Parent pauvre de la procédure pénale souvent peu utilisé, le statut de témoin assisté va être renforcé. Entre le statut de simple témoin et celui de mis en examen, il permettra désormais de pouvoir faire appel des ordonnances d’expertises commandées par le juge et de demander des contre-expertises, ce qui n’était pas le cas jusque-là. Autre nouveauté dans ce domaine : les justiciables auront désormais la possibilité de contester leur mise en examen dès sa notification. Pour l’instant, ils doivent attendre six mois pour pouvoir faire cela.

Les juges des libertés et de la détention auront le choix

En l’espace de vingt ans, leur charge de travail n’a cessé de s’accroître. Les juges de la liberté et de la détention (JLD) pourront désormais se recentrer sur le pénal. S’ils le souhaitent ! À l’appréciation des juridictions, le président du tribunal pourra, en effet, décider de transférer les compétences des JLD en matière civile (maintien des étrangers en situation irrégulière en rétention administrative par exemple ou hospitalisations sous contrainte) à un autre juge du tribunal judiciaire.

Vers un nouveau « tribunal des activités économiques »

Le ministre veut expérimenter une nouvelle juridiction : le tribunal des activités économiques. Dans neuf à douze juridictions et pour une durée de quatre ans, ces tribunaux auront des compétences élargies par rapport aux actuels tribunaux de commerce.

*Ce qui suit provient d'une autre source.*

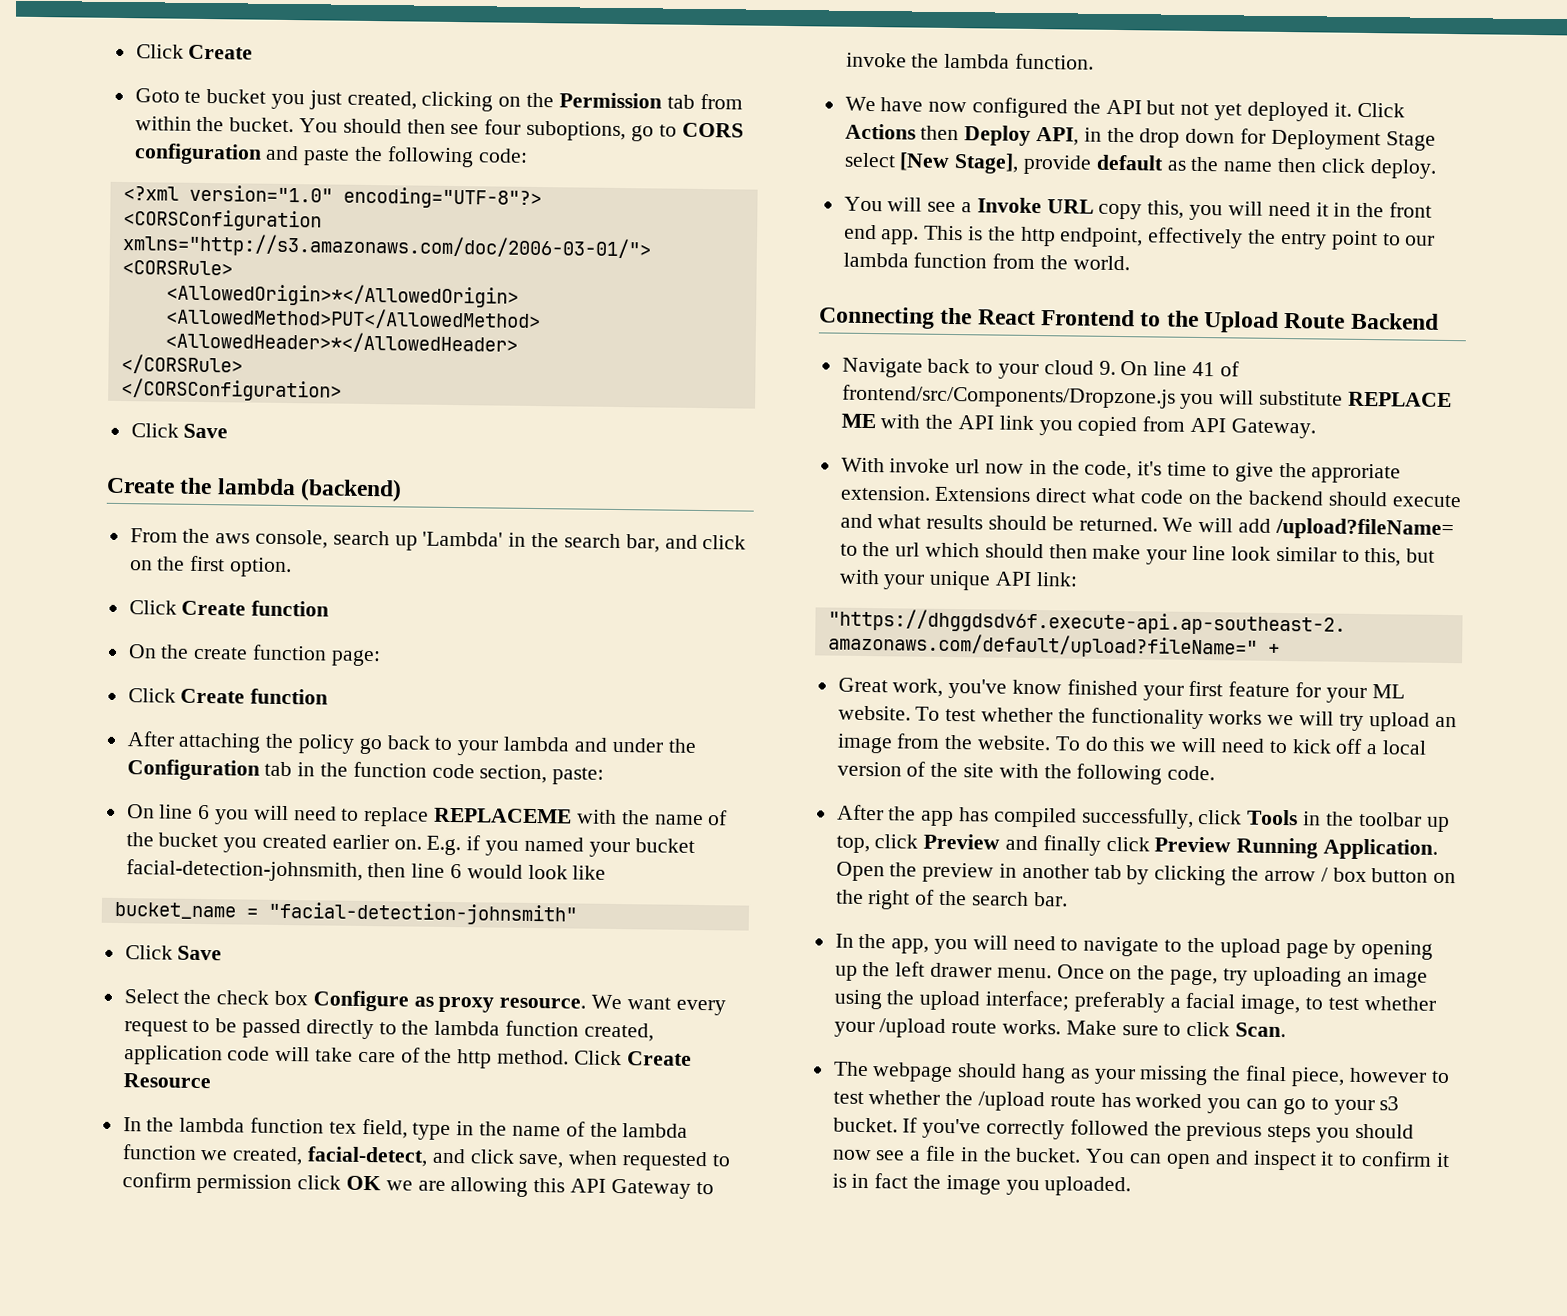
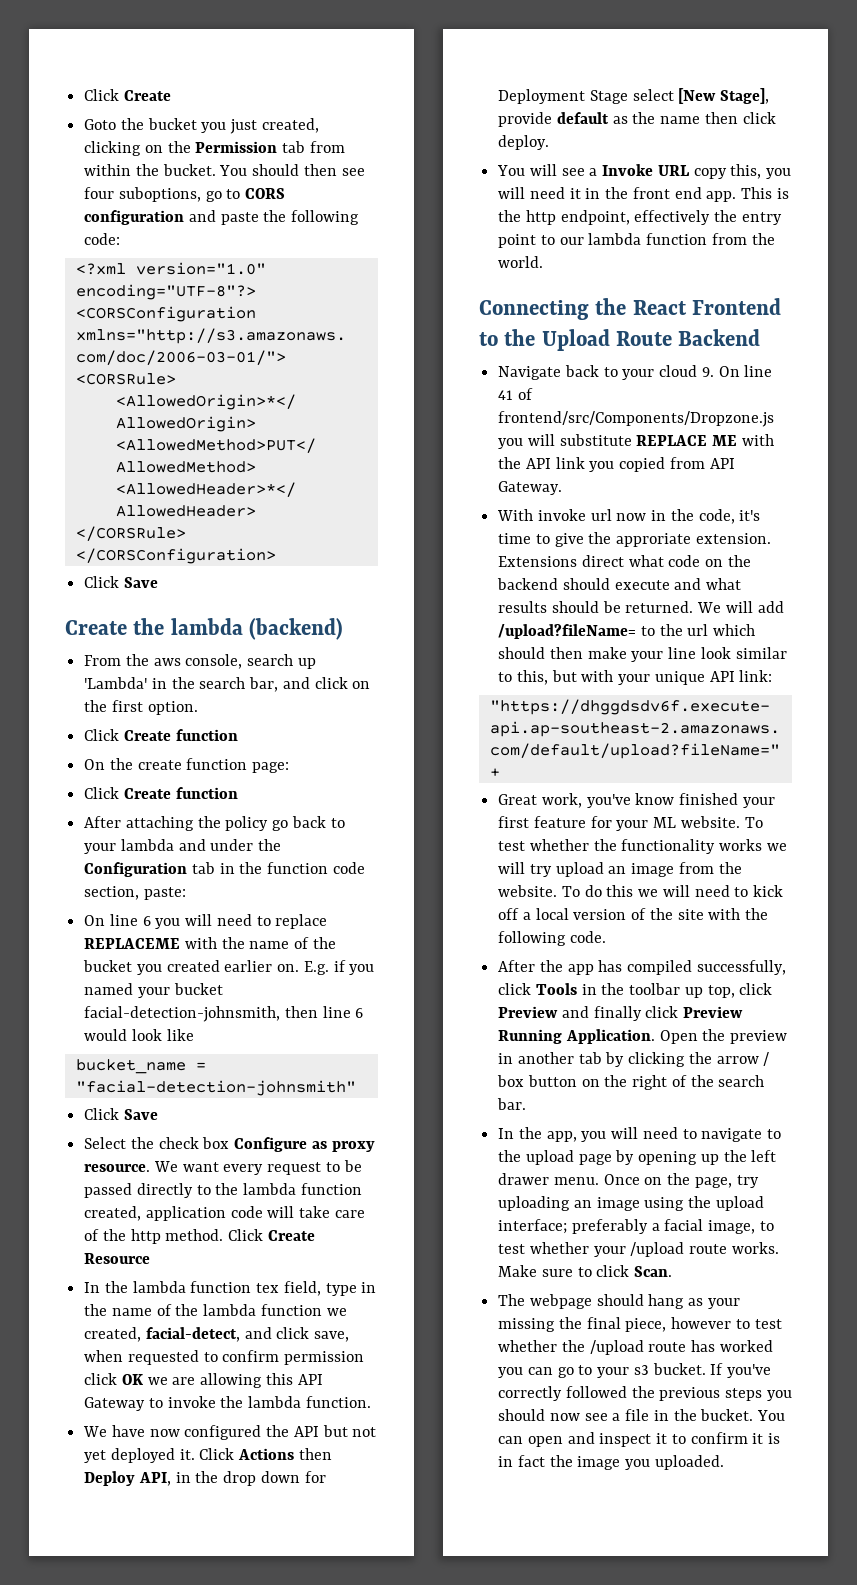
- Goto te bucket you just created, clicking on the Permission tab from within the bucket.
+ Goto the bucket you just created, clicking on the Permission tab from within the bucket.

Ils concerneront surtout les agriculteurs et certaines professions libérales. Avec un mot d’ordre : tout faire pour recourir aux règlements à l’amiable des conflits.

Autant de mesures qui doivent donc être débattues dès le mois de juin. D’abord à l’Assemblée nationale puis au Sénat. Une bonne occasion pour Emmanuel Macron d’oublier (un peu) la réforme des retraites.